Record excerpts Start Marker

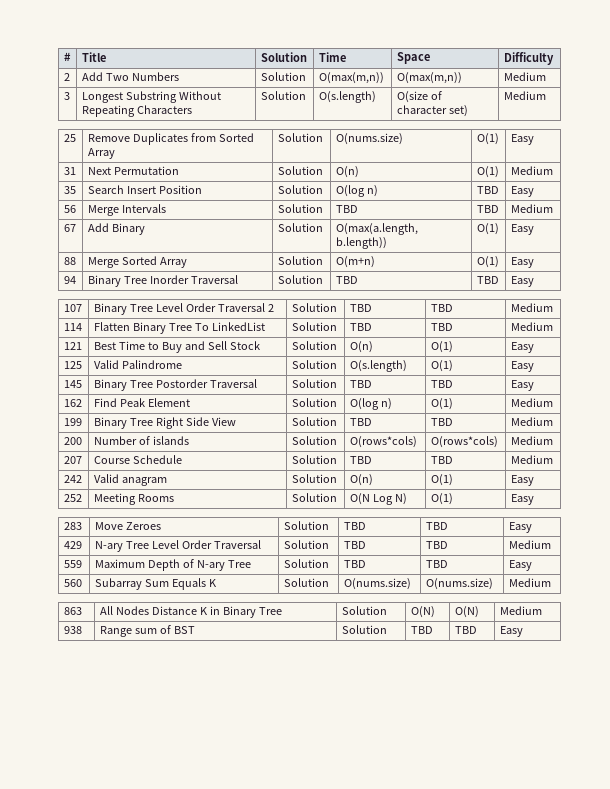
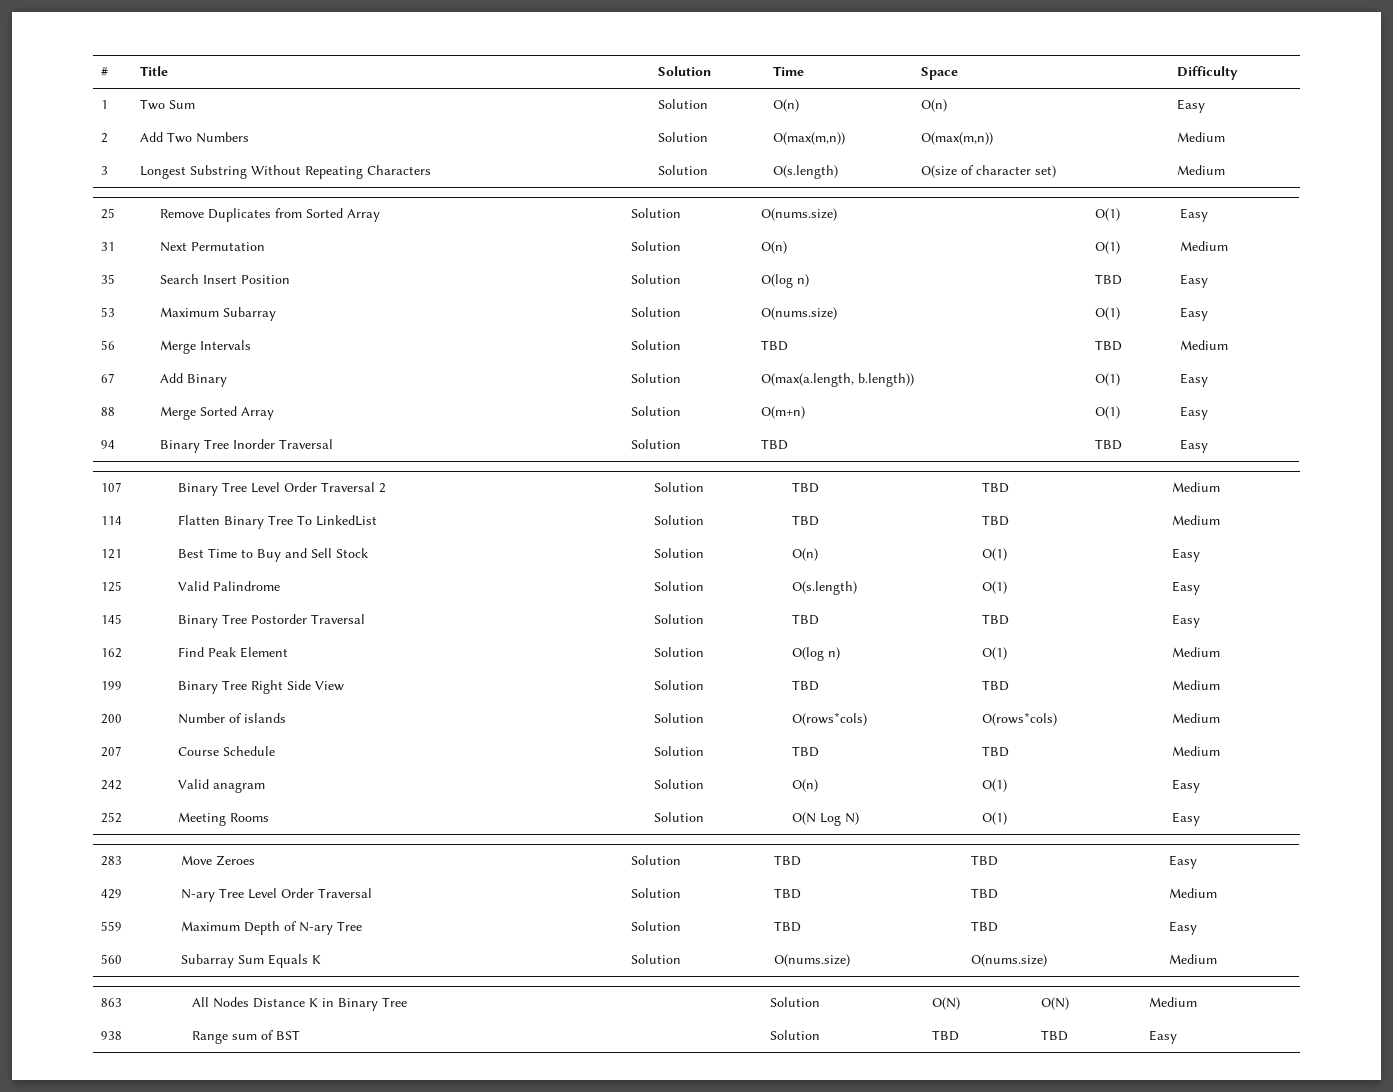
(554, 58) none -> [100,100,108,109] [139,99,195,110] [657,99,708,109] [772,99,799,112] [920,99,947,112] [1176,99,1205,113] // 1 | Two Sum | Solution | O(n) | O(n) | Easy
(534, 191) none -> [100,307,115,317] [159,307,276,321] [630,307,681,317] [760,307,837,320] [1094,307,1120,320] [1179,307,1208,321] // 53 | Maximum Subarray | Solution | O(nums.size) | O(1) | Easy

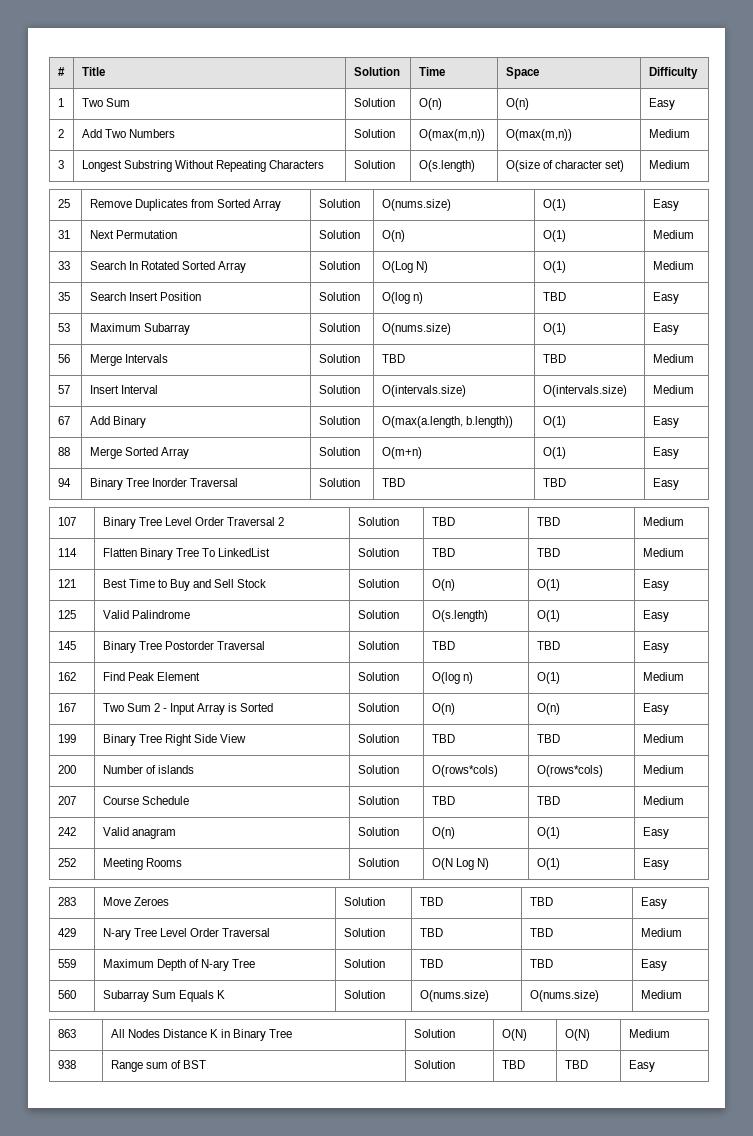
(1228, 246) none -> [57,261,70,270] [89,261,246,273] [318,261,360,270] [381,261,428,273] [542,261,566,273] [652,261,694,270] // 33 | Search In Rotated Sorted Array | Solution | O(Log N) | O(1) | Medium
(1228, 345) none -> [57,385,70,394] [89,385,158,394] [318,385,360,394] [381,385,466,397] [542,385,627,397] [652,385,694,394] // 57 | Insert Interval | Solution | O(intervals.size) | O(intervals.size) | Medium
(1220, 652) none -> [57,703,76,712] [102,703,274,715] [357,703,399,712] [431,703,455,715] [536,703,560,715] [642,703,669,715] // 167 | Two Sum 2 - Input Array is Sorted | Solution | O(n) | O(n) | Easy

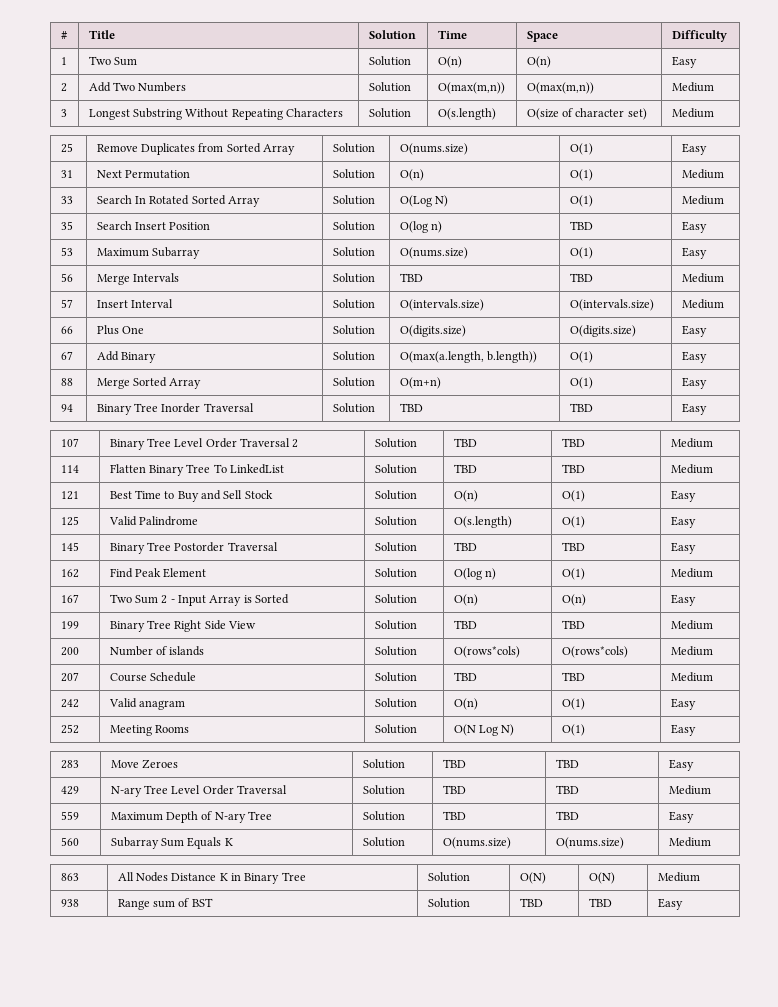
(694, 389) none -> [60,326,73,334] [96,325,144,335] [332,325,375,335] [399,325,466,337] [569,325,636,337] [681,325,707,337] // 66 | Plus One | Solution | O(digits.size) | O(digits.size) | Easy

Record excerpts End Marker

### Prompt
Without including any picture, retype the entries exactly.

### Solution for this problem
(554, 58) none -> [100,100,108,109] [139,99,195,110] [657,99,708,109] [772,99,799,112] [920,99,947,112] [1176,99,1205,113] // 1 | Two Sum | Solution | O(n) | O(n) | Easy
(534, 191) none -> [100,307,115,317] [159,307,276,321] [630,307,681,317] [760,307,837,320] [1094,307,1120,320] [1179,307,1208,321] // 53 | Maximum Subarray | Solution | O(nums.size) | O(1) | Easy

(1228, 246) none -> [57,261,70,270] [89,261,246,273] [318,261,360,270] [381,261,428,273] [542,261,566,273] [652,261,694,270] // 33 | Search In Rotated Sorted Array | Solution | O(Log N) | O(1) | Medium
(1228, 345) none -> [57,385,70,394] [89,385,158,394] [318,385,360,394] [381,385,466,397] [542,385,627,397] [652,385,694,394] // 57 | Insert Interval | Solution | O(intervals.size) | O(intervals.size) | Medium
(1220, 652) none -> [57,703,76,712] [102,703,274,715] [357,703,399,712] [431,703,455,715] [536,703,560,715] [642,703,669,715] // 167 | Two Sum 2 - Input Array is Sorted | Solution | O(n) | O(n) | Easy

(694, 389) none -> [60,326,73,334] [96,325,144,335] [332,325,375,335] [399,325,466,337] [569,325,636,337] [681,325,707,337] // 66 | Plus One | Solution | O(digits.size) | O(digits.size) | Easy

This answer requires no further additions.